Abstract

At the heart of Adalyat Issiyeva’s impressively researched, richly documented, and persuasively argued new monograph lies a simple, yet powerful thesis: namely, that ‘Russia’s (musical) ethnographies about its Asian and Caucasian neighbors played a pivotal role in the formation and development of Russia’s own musical identity’ (p. 4). To be sure, the question of Russian musical orientalism is hardly new. In 1883, Vladimir Stasov identified the ‘eastern element’ as one of the features that distinguished Russian national music from that of western Europe, particularly the Austro-German tradition. More recently, studies by scholars such as Marina Frolova-Walker and Richard Taruskin have exposed the ideologies that shaped the emergence of Russian musical nationalism, including its oriental element, and Issiyeva duly incorporates their insights into her own analysis.

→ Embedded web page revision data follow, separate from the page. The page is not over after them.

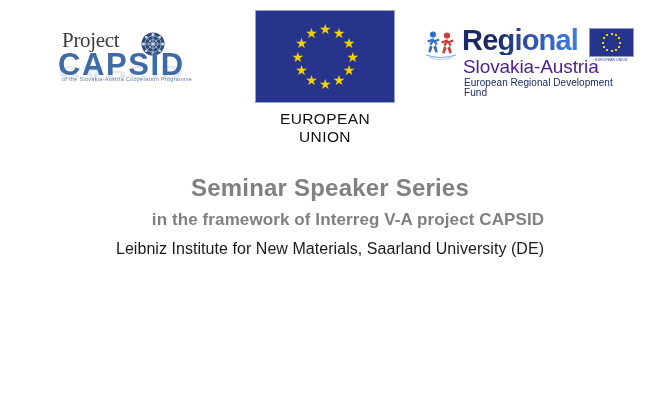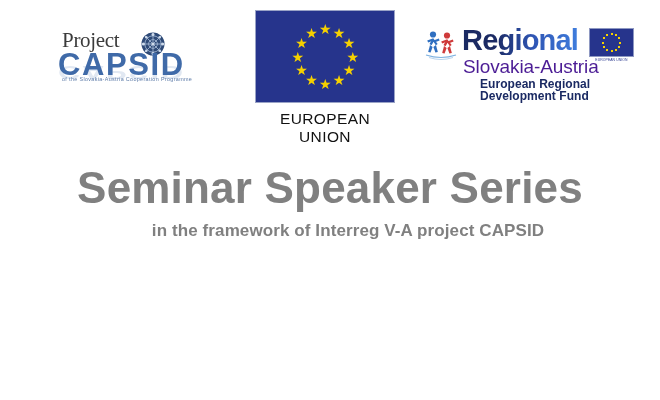--- a/index.html
+++ b/index.html
@@ -166,11 +166,11 @@
   }
   .interreg-fund {
     position: absolute;
-    left: 56px;
+    left: 40px;
     top: 52px;
     font-family: "Liberation Sans", sans-serif;
-    font-weight: bold;
-    font-size: 12px;
+    font-weight: normal;
+    font-size: 10px;
     color: #1b2a63;
     letter-spacing: 0.05px;
     line-height: 1;

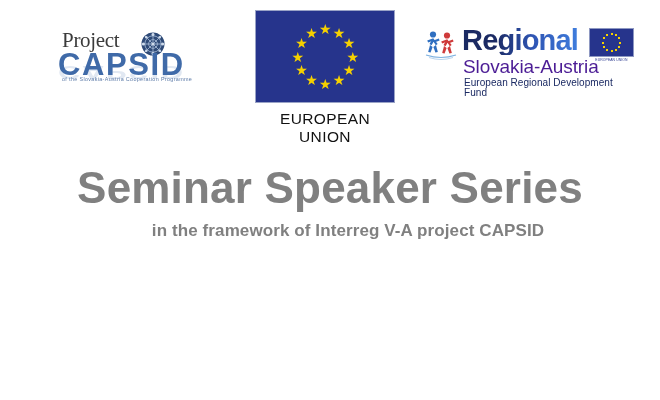--- a/index.html
+++ b/index.html
@@ -214,10 +214,10 @@
     text-align: center;
   }
   .series-title {
-    margin-top: 29px;
-    font-family: "Liberation Sans", sans-serif;
-    font-weight: bold;
-    font-size: 44px;
+    margin-top: 40px;
+    font-family: "Liberation Sans", sans-serif;
+    font-weight: bold;
+    font-size: 24px;
     color: #808080;
     letter-spacing: 0.2px;
     line-height: 1.1;

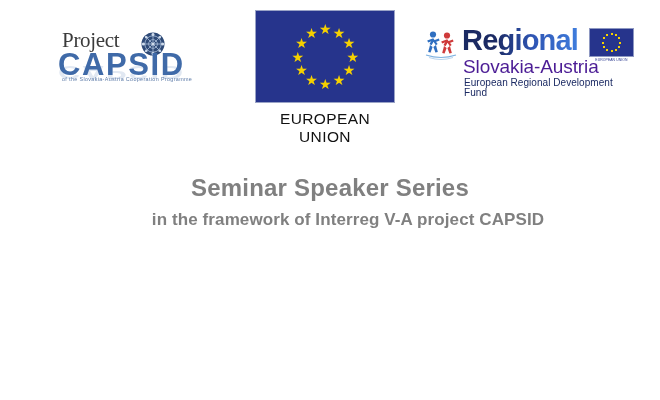--- a/index.html
+++ b/index.html
@@ -383,6 +383,7 @@
 <div class="main-text">
   <div class="series-title">Seminar Speaker Series</div>
   <div class="series-subtitle">in the framework of Interreg V-A project CAPSID</div>
+  <div class="speaker-affiliation">Leibniz Institute for New Materials, Saarland University (DE)</div>
 </div>
 
 </body></html>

What distinguishes her approach from almost all preceding scholarship, however, is the detailed attention it pays to ethnographic approaches to the music of the non-Russian peoples of the Russian empire, and its particular focus on the art song repertory, rather than the more familiar genres of opera and programme music (both orchestral and instrumental). As Issiyeva observes in her introduction: ‘little has been said about how the ethnographic knowledge and construction of the Russian Orient contributed to the formation of Russian identity in general, and to music identity in particular. Nineteenth-century music histories generally treated Russian music and Russia’s Asian music as separate, nonoverlapping categories’ (p. 5). While drawing productively on ideas advanced by Frolova-Walker and Taruskin, Issiyeva makes equal use of scholarship on British and French colonialism, and of work by historians of the Russian Empire, in order to fashion a thoughtful, flexible, and fruitful methodology.